Merging Shards: For When You Overprovisioned
Merging is the opposite. You take two adjacent shards and combine them into one. The most common reason? Cost optimization. You provisioned 10 shards for Black Friday, but now it’s January and you’re mostly processing tumbleweeds. Merging lets you reduce capacity and stop burning money.
The shards must be adjacent, meaning the ending hash key of one must be the starting hash key of the other. You just need to specify the two shard IDs.
def merge_shards(stream_name, shard_to_merge_id, adjacent_shard_id):
response = client.merge_shards(
StreamName=stream_name,
ShardToMerge=shard_to_merge_id,
AdjacentShardToMerge=adjacent_shard_id
)
print(f"Merged {shard_to_merge_id} and {adjacent_shard_id}")
# Example call - you need to know which shards are adjacent
merge_shards('my-data-stream', 'shardId-000000000001', 'shardId-000000000002')
The Gotcha: The same consumer logic applies. The two parent shards are closed, a new merged shard is created, and your consumer needs to pick up on that change. Also, you can’t merge shards in an On-Demand stream. Which brings us to…
On-Demand Mode: The “I Refuse to Think About This” Option
Introduced because someone at AWS finally admitted that predicting data traffic is a dark art, On-Demand mode is fantastic and infuriating. You tell Kinesis, “Here’s a stream name, you figure out the shards.” It automatically scales capacity based on observed throughput over a short period.

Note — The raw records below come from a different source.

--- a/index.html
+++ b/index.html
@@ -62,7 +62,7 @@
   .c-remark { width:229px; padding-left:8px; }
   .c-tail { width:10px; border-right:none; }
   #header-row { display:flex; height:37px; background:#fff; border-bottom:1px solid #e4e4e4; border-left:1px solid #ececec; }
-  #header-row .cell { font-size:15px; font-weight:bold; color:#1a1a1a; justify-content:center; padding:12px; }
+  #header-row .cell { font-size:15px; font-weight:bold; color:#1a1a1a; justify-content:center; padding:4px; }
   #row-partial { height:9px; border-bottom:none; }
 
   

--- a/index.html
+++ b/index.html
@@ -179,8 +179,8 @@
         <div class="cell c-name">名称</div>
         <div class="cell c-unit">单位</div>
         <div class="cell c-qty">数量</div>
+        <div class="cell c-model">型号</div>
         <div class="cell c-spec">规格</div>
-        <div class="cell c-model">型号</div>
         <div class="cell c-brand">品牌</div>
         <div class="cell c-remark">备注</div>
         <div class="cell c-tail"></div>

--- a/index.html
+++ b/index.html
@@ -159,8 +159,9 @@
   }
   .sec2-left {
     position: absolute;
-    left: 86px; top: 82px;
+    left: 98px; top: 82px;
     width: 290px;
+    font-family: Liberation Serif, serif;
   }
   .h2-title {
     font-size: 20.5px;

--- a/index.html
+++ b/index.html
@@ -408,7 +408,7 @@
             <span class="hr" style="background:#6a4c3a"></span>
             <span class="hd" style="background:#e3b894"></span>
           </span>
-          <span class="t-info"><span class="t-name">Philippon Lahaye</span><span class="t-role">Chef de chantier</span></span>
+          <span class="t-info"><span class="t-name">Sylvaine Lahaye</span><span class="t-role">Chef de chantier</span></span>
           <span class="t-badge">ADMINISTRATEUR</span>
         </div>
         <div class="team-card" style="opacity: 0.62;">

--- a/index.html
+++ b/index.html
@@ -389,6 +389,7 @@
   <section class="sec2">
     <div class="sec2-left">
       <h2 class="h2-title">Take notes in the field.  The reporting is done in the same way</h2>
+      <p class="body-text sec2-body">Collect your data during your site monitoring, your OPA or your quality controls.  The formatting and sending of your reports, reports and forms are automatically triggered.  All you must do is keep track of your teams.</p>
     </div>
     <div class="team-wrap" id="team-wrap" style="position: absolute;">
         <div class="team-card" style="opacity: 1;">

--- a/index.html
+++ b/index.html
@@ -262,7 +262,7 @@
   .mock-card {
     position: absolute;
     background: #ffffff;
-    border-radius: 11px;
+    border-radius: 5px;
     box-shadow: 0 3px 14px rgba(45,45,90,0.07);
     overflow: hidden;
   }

The biggest benefit is obvious: no more frantic manual scaling during traffic spikes or paying for idle shards during lulls. The biggest downside is less obvious: you lose all fine-grained control. You can’t split or merge. You just have to trust the system.
Enabling it is stupidly simple, but it’s a creation-time or massive stream overhaul decision.
# Creating a new On-Demand stream
client.create_stream(
StreamName='my-on-demand-stream',
StreamModeDetails={
'StreamMode': 'ON_DEMAND'
}
)
# Converting an existing PROVISIONED stream to ON_DEMAND (This is a major operation!)
client.update_stream_mode(
StreamName='my-old-provisioned-stream',
StreamModeDetails={
'StreamMode': 'ON_DEMAND'
}
)
The Brutal Honesty: On-Demand isn’t a free lunch. It’s generally more expensive for steady, predictable workloads. The scaling isn’t instantaneous; it happens within seconds to minutes, but if your traffic goes from zero to a million in a nanosecond, you might still see a few throttling errors. It’s a trade-off: operational simplicity for potential cost and a slight loss of predictability.
So, Which One Should You Use?
Here’s the heuristic, straight from the trenches:
- Use PROVISIONED mode if your traffic is predictable, you have predictable daily/weekly patterns, and you want the absolute lowest cost. Be prepared to automate your scaling based on CloudWatch metrics (
WriteProvisionedThroughputExceededis your canary in the coal mine). - Use ON_DEMAND mode if your traffic is spiky, unpredictable, or you’re just building a prototype and don’t want another operational puzzle to solve. The premium you pay is often worth the saved engineering time and mental overhead.
The key takeaway is that neither is “better.” They’re tools for different jobs. Choose the one that best matches your willingness to manage infrastructure versus your willingness to pay for automation. Now go forth and stream. Responsibly.